**EXERCISE BRIEF:** From the records below, copy the lines that include "height".

**INPUT DATA:**
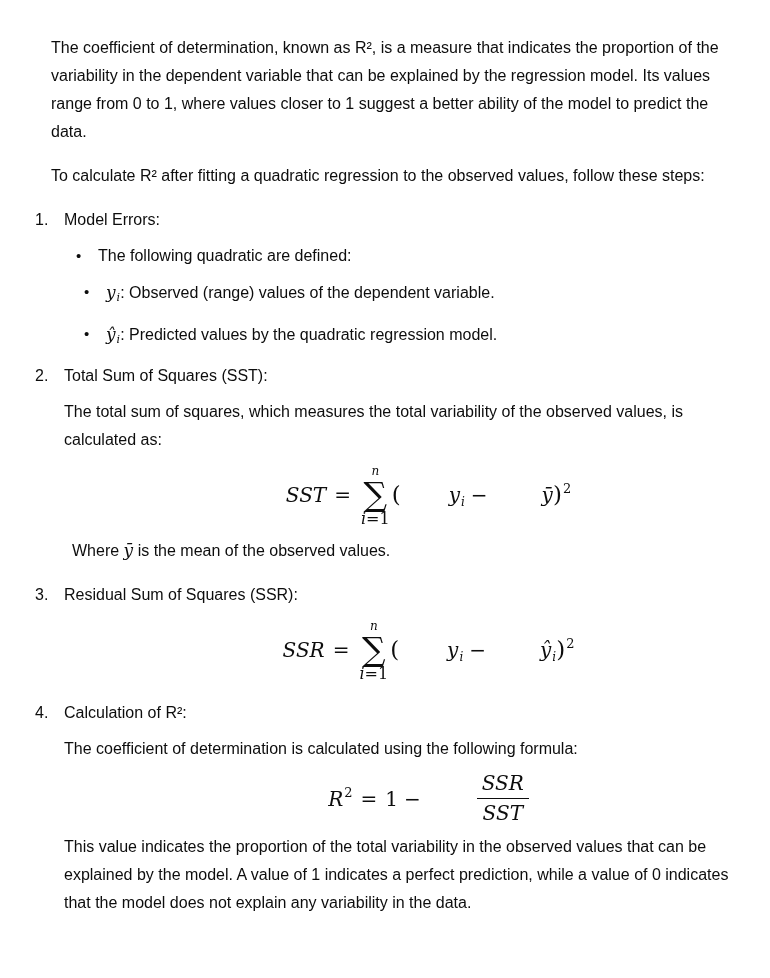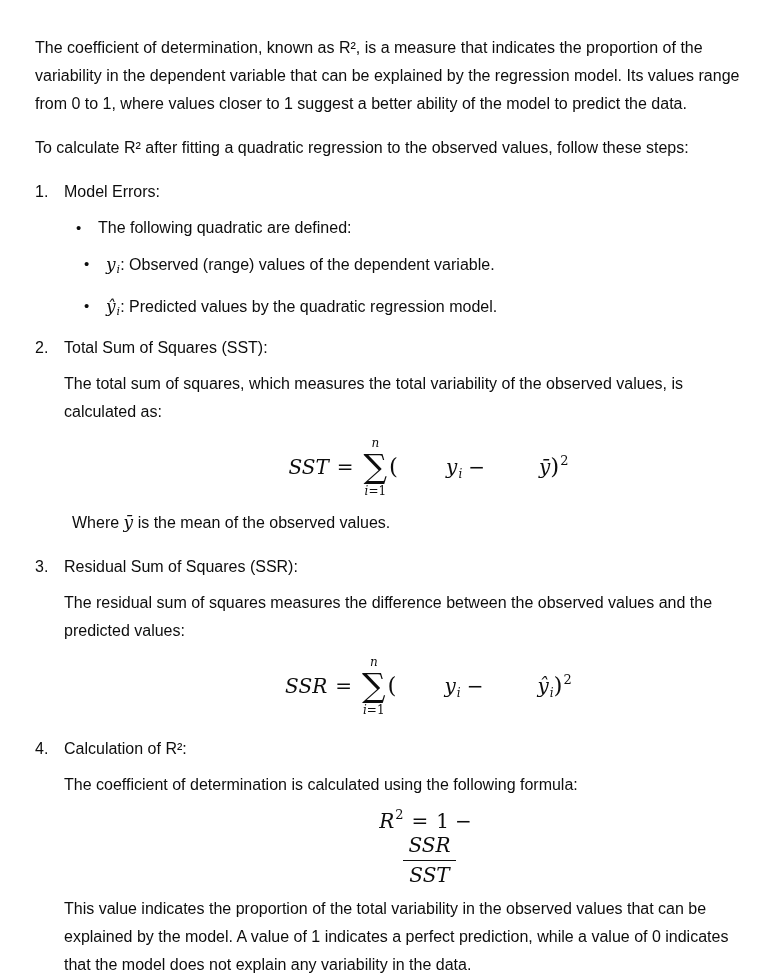--- a/index.html
+++ b/index.html
@@ -18,21 +18,21 @@
     font-size: 16px;
     line-height: 28px;
   }
   .title {
     font-size: 20px;
     line-height: 26px;
     font-weight: 700;
     margin: 4px 0 16px 0;
   }
   .para {
-    margin: 16px 0;
+    margin: 16px 16px;
     max-width: 706px;
   }
   .olist { margin-top: 8px; }
   .li-row {
     display: flex;
     margin-top: 8px;
   }
   .li-marker {
     flex: none;
     width: 29px;
@@ -90,21 +90,21 @@
   .m-sup  { font-size: 13px; font-style: normal; vertical-align: 9px; margin-left: 1px; }
   .m-paren{ font-style: normal; font-size: 23px; }
   .m-sum {
     display: inline-flex;
     flex-direction: column;
     align-items: center;
     margin: 0 2px;
   }
   .m-sum-top { font-size: 12px; font-style: italic; line-height: 14px; }
   .m-sigma   { font-size: 33px; line-height: 34px; font-style: normal; }
-  .m-sum-bot { font-size: 12px; line-height: 14px; }
+  .m-sum-bot { font-size: 16px; line-height: 14px; }
   .m-it-sm { font-style: italic; }
   .m-up-sm { font-style: normal; }
   .m-expr  { white-space: nowrap; }
   .m-frac {
     display: inline-flex;
     flex-direction: column;
     align-items: center;
     text-align: center;
     margin-left: 2px;
   }
@@ -158,40 +158,39 @@
           <span class="m-expr"><span class="m-paren">(</span><span class="m-it">y</span><span class="m-sub">i</span><span class="m-op">−</span><span class="m-it">ȳ</span><span class="m-paren">)</span><span class="m-sup">2</span></span>
         </div>
         <p class="para" style="margin:8px;"><span>Where </span><span class="imath">ȳ</span><span> is the mean of the observed values.</span></p>
       </div>
     </div>
 
     <div class="li-row">
       <span class="li-marker">3.</span>
       <div class="li-content">
         <div class="li-head"><strong>Residual Sum of Squares (SSR)</strong><span>:</span></div>
-        <p class="para" style="margin:8px 0 0;">The residual sum of squares measures the difference between the observed values and the predicted values:</p>
         <div class="formula">
           <span class="m-it">SSR</span>
           <span class="m-rel">=</span>
           <span class="m-sum">
             <span class="m-sum-top">n</span>
             <span class="m-sigma">∑</span>
             <span class="m-sum-bot"><span class="m-it-sm">i</span><span class="m-up-sm">=1</span></span>
           </span>
           <span class="m-expr"><span class="m-paren">(</span><span class="m-it">y</span><span class="m-sub">i</span><span class="m-op">−</span><span class="m-it">ŷ</span><span class="m-sub">i</span><span class="m-paren">)</span><span class="m-sup">2</span></span>
         </div>
       </div>
     </div>
 
     <div class="li-row">
       <span class="li-marker">4.</span>
       <div class="li-content">
         <div class="li-head"><strong>Calculation of R²</strong><span>:</span></div>
         <p class="para" style="margin:8px 0 0;">The coefficient of determination is calculated using the following formula:</p>
-        <div class="formula" style="margin:8px 0;flex-direction:column;">
+        <div class="formula" style="margin:8px 0;">
           <span class="m-expr"><span class="m-it">R</span><span class="m-sup">2</span><span class="m-rel">=</span><span class="m-up">1</span><span class="m-op">−</span></span>
           <span class="m-frac">
             <span class="m-frac-num m-it">SSR</span>
             <span class="m-frac-den m-it">SST</span>
           </span>
         </div>
         <p class="para" style="margin:0;">This value indicates the proportion of the total variability in the observed values that can be explained by the model. A value of 1 indicates a perfect prediction, while a value of 0 indicates that the model does not explain any variability in the data.</p>
       </div>
     </div>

**WRITTEN RESPONSE:**
     line-height: 28px;
     line-height: 26px;
   .m-sum-top { font-size: 12px; font-style: italic; line-height: 14px; }
   .m-sigma   { font-size: 33px; line-height: 34px; font-style: normal; }
-  .m-sum-bot { font-size: 12px; line-height: 14px; }
+  .m-sum-bot { font-size: 16px; line-height: 14px; }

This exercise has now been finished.